Chissà cosa pensavano mamma Sonia e papà Nelio il 22 settembre del 1976, quando diedero alla luce Ronaldo. Ogni genitore disegna nella propria mente il futuro del proprio figlio. Magari speravano diventasse avvocato. Magari medico, come Ronaldo Valente, il dottore che lo fece nascere e in cui onore gli venne dato il nome. Chissà se hanno anche pensato che loro figlio sarebbe diventato uno dei giocatori di calcio più devastanti che la storia di questo sport abbia mai conosciuto. Magari hanno sognato che diventasse un calciatore, perché no. Ma non così, perché prima di lui non c’è stato nessun altro, così. E forse nemmeno dopo.
Perché Luis Nazario de Lima non è mai stato un semplice calciatore, fin da quando ha mosso i primi passi calciando un pallone di stracci tra le vie di Bento Ribeiro, nella zona nord-ovest di Rio de Janeiro. Non era stato ancora ribattezzato il Fenomeno, ma a Ronnie già da piccolo riuscivano giocate mai viste. Era solo questione di tempo prima che qualcuno si accorgesse del suo immenso potenziale e forse non è un caso che a notarlo fu un bancario, tale Alexandre Martins. “Ho trovato una pepita d’oro”, disse. Quando lo vide scherzare avversari del doppio dei suoi anni, fiutò l’affare. Ne acquistò il cartellino assieme al suo socio Reinaldo Pitta e lo portarono al Cruzeiro. Da qui in avanti comincia la leggenda di R9 e per documentarsi basta aprire il libro della storia del calcio.

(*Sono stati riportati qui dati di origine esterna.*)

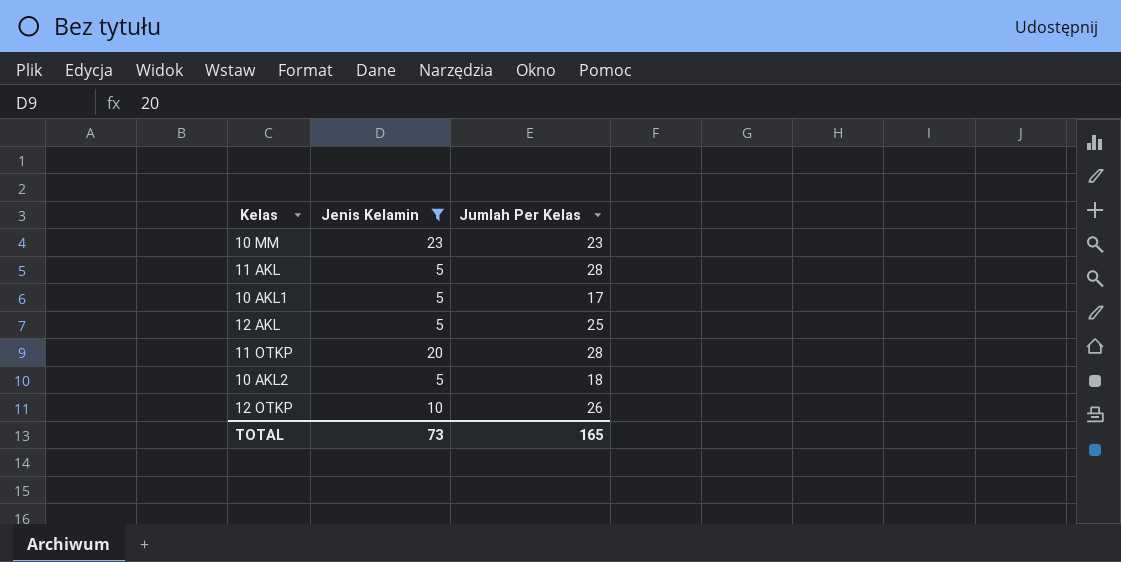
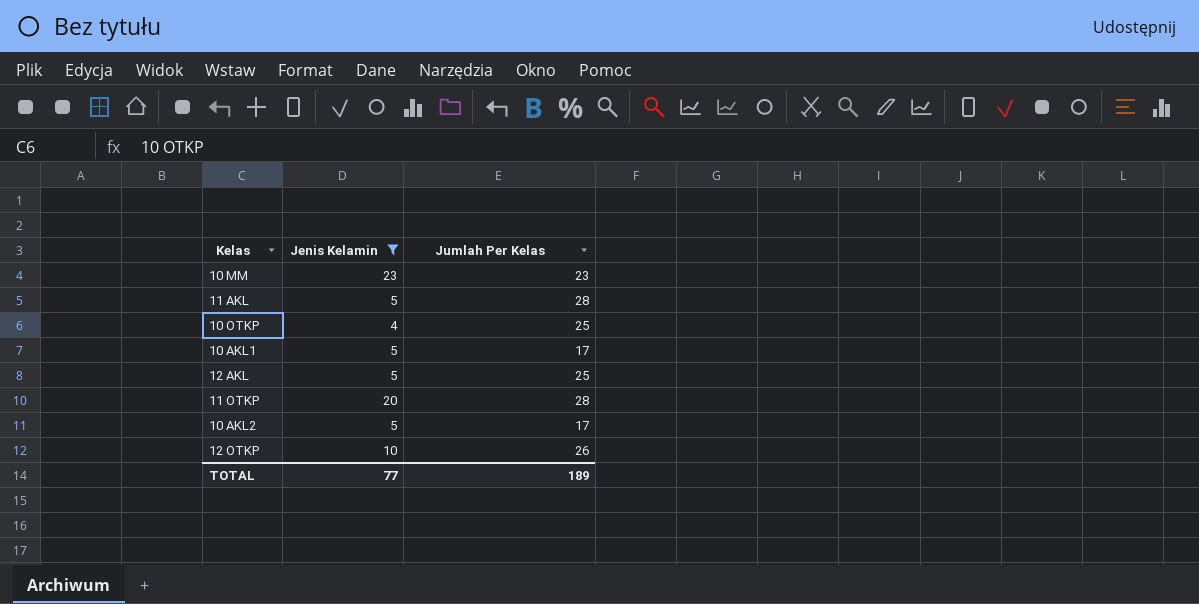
row 10 OTKP: none -> 4 | 25
10 AKL2 | Jumlah Per Kelas: 18 -> 17
TOTAL | Jenis Kelamin: 73 -> 77
TOTAL | Jumlah Per Kelas: 165 -> 189

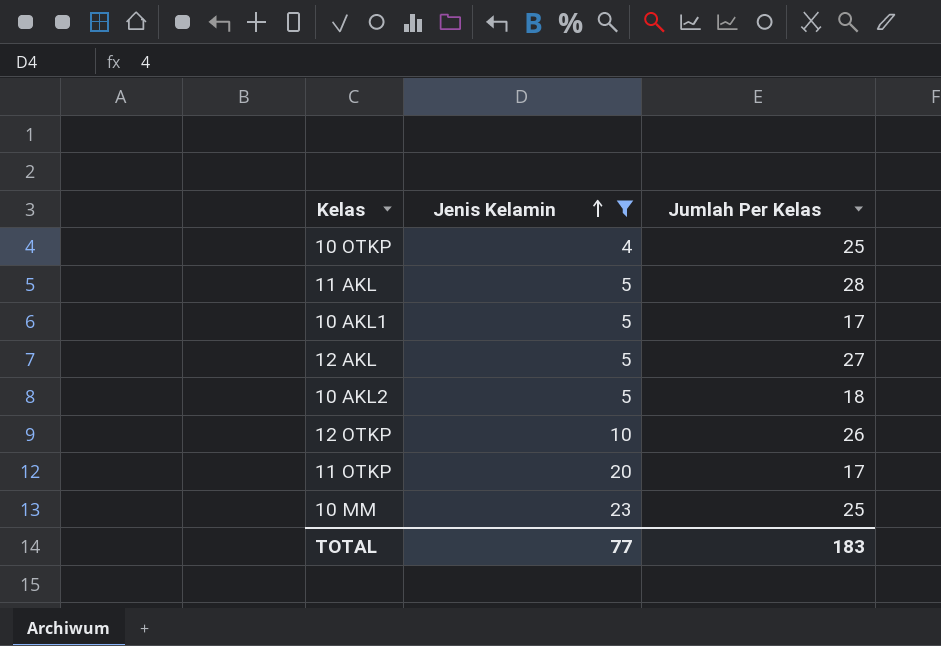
row order: none -> Jenis Kelamin ascending
12 AKL | Jumlah Per Kelas: 25 -> 27
10 AKL2 | Jumlah Per Kelas: 17 -> 18
11 OTKP | Jumlah Per Kelas: 28 -> 17
10 MM | Jumlah Per Kelas: 23 -> 25
TOTAL | Jumlah Per Kelas: 189 -> 183

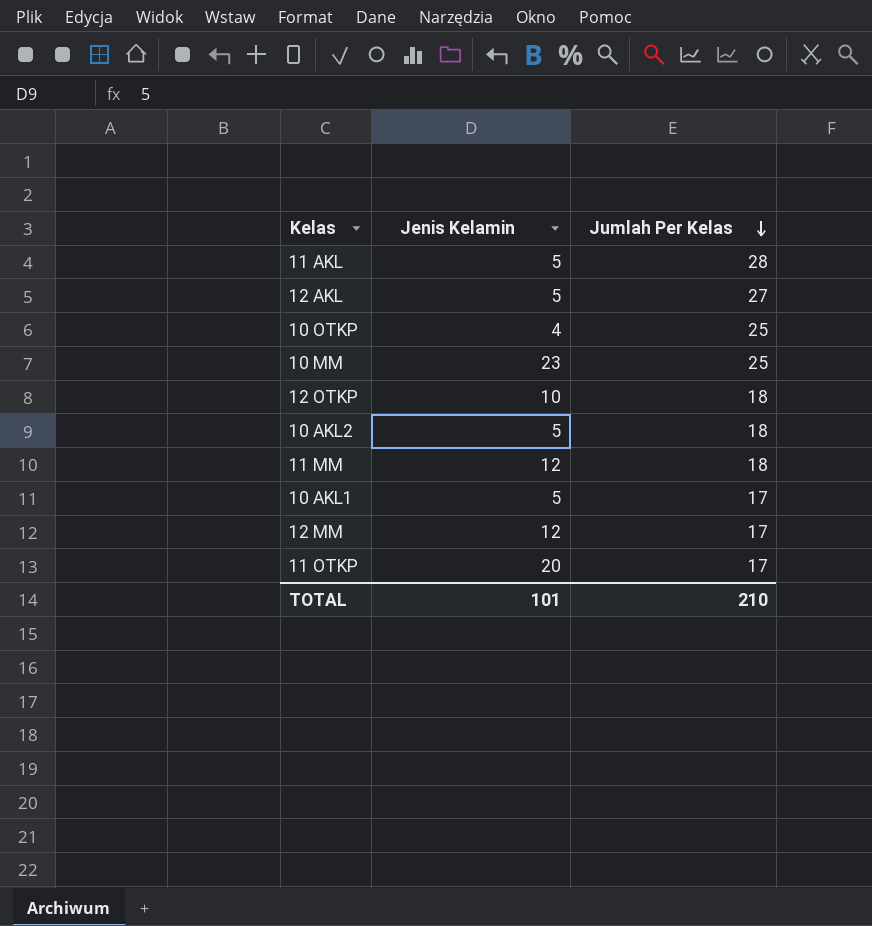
filter: Jenis Kelamin != 12 -> none
row order: Jenis Kelamin ascending -> Jumlah Per Kelas descending
12 OTKP | Jumlah Per Kelas: 26 -> 18
TOTAL | Jenis Kelamin: 77 -> 101
TOTAL | Jumlah Per Kelas: 183 -> 210

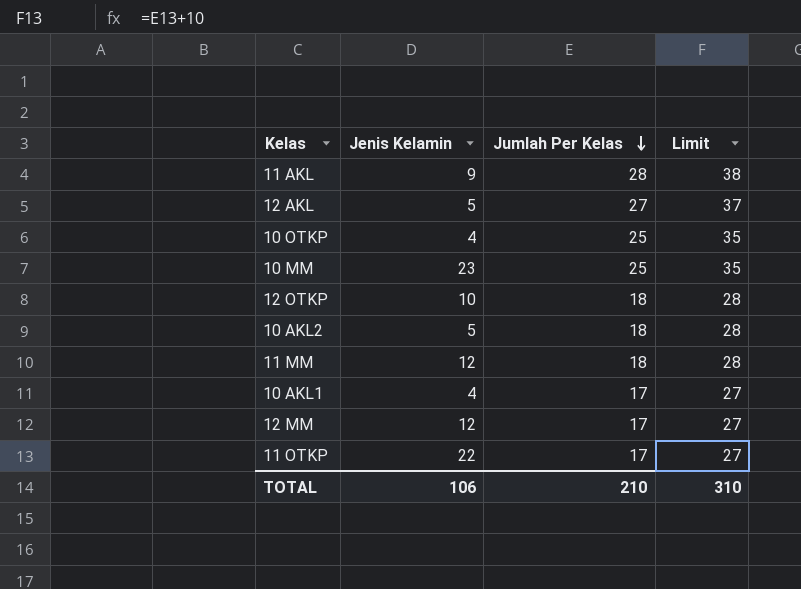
column Limit | formula: none -> [Jumlah Per Kelas] + 10
11 AKL | Jenis Kelamin: 5 -> 9
10 AKL1 | Jenis Kelamin: 5 -> 4
11 OTKP | Jenis Kelamin: 20 -> 22
TOTAL | Jenis Kelamin: 101 -> 106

Sfogliando quelle pagine troviamo PSV Eindhoven, Barcellona, Inter, Real Madrid, Milan. Troviamo Mondiali di calcio, Palloni d’oro, infortuni, gol. Ma i titoli e i numeri non valgono niente in questo caso. Non servono le statistiche per spiegare cosa è stato e cosa sarà questo giocatore per intere generazioni non bastano a far capire quanto il suo strapotere abbia influenzato questo sport.
Quello che è stato davvero Ronaldo lo sanno i compagni di squadra (“Non ci sarà mai un giocatore migliore di lui”, Zlatan Ibrahimovic), lo sanno gli avversari (“Era immarcabile. Al primo controllo ti superava, al secondo ti bruciava, al terzo ti umiliava. Un extraterrestre”, Fabio Cannavaro) e lo sanno gli allenatori (“Ho avuto la fortuna di allenarlo, aveva 20 anni e gli ho visto fare cose che non ho più rivisto su un campo di calcio”, Josè Mourinho). Ma, in realtà, lo sanno tutti quelli che l’hanno visto giocare, tutti quelli che si sono sentiti toccare dentro da quelle serpentine ubriacanti, da quegli scatti fulminei, da quei gol fuori da ogni logica.
E se negli ultimi anni, alla parola “Ronaldo”, qualcuno risponde “Quale dei due?”, non preoccuparti: la scarsa memoria delle generazioni consolida le leggende.